Verbatim copy, images removed: write out the entries below.

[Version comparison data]
◇ ◇ ◇ ◇

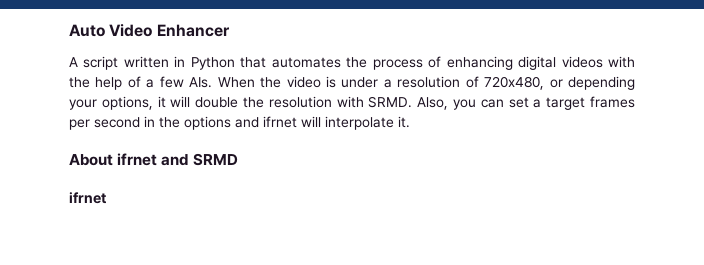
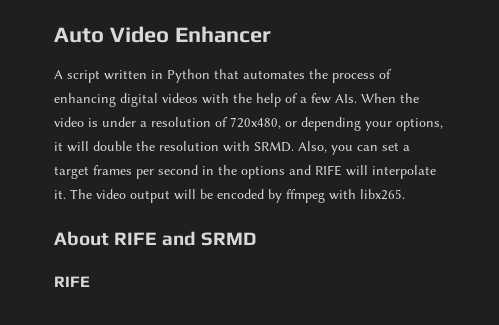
- Also, you can set a target frames per second in the options and ifrnet will interpolate it.
+ Also, you can set a target frames per second in the options and RIFE will interpolate it. The video output will be encoded by ffmpeg with libx265.
- About ifrnet and SRMD
- ifrnet
+ About RIFE and SRMD
+ RIFE

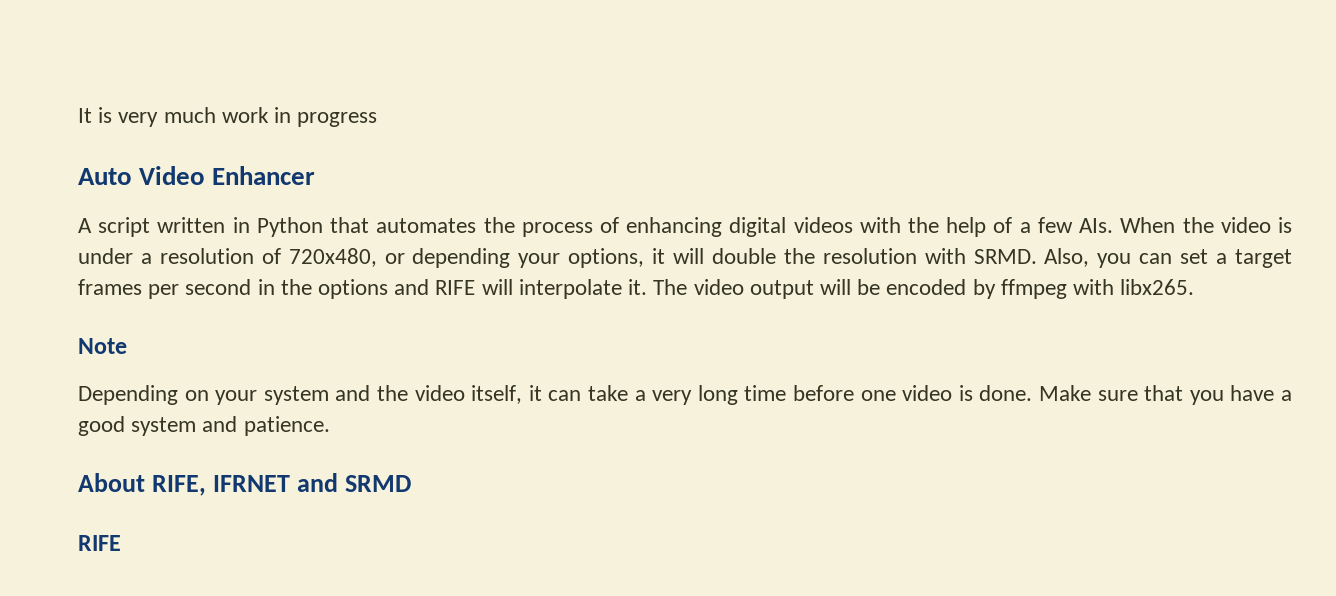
+ It is very much work in progress
+ Note
+ Depending on your system and the video itself, it can take a very long time before one video is done. Make sure that you have a good system and patience.
- About RIFE and SRMD
+ About RIFE, IFRNET and SRMD

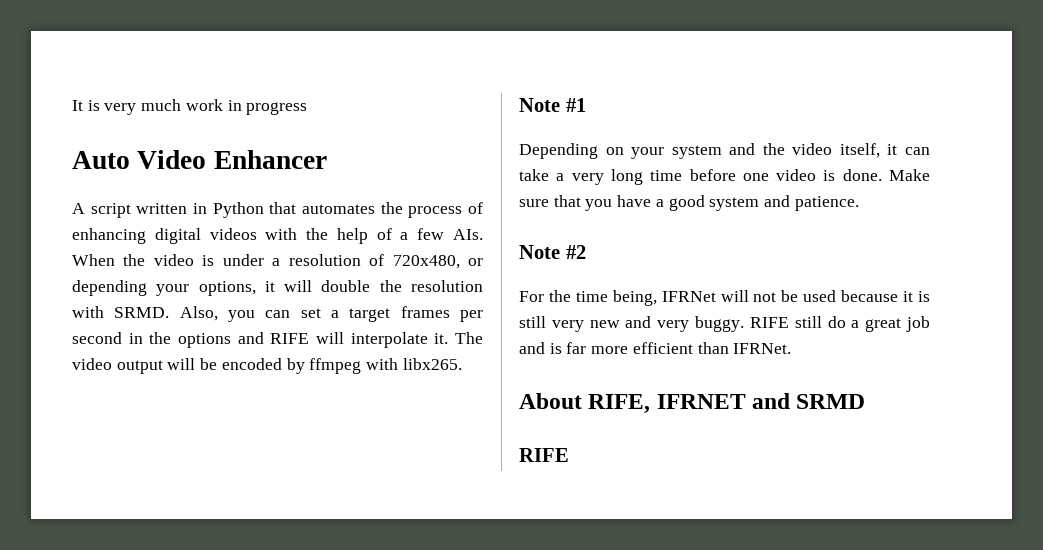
- Note
+ Note #1
+ Note #2
+ For the time being, IFRNet will not be used because it is still very new and very buggy. RIFE still do a great job and is far more efficient than IFRNet.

◇ ◇ ◇ ◇

_Reply to the exercise_:
- Also, you can set a target frames per second in the options and ifrnet will interpolate it.
+ Also, you can set a target frames per second in the options and RIFE will interpolate it. The video output will be encoded by ffmpeg with libx265.
- About ifrnet and SRMD
- ifrnet
+ About RIFE and SRMD
+ RIFE

+ It is very much work in progress
+ Note
+ Depending on your system and the video itself, it can take a very long time before one video is done. Make sure that you have a good system and patience.
- About RIFE and SRMD
+ About RIFE, IFRNET and SRMD

- Note
+ Note #1
+ Note #2
+ For the time being, IFRNet will not be used because it is still very new and very buggy. RIFE still do a great job and is far more efficient than IFRNet.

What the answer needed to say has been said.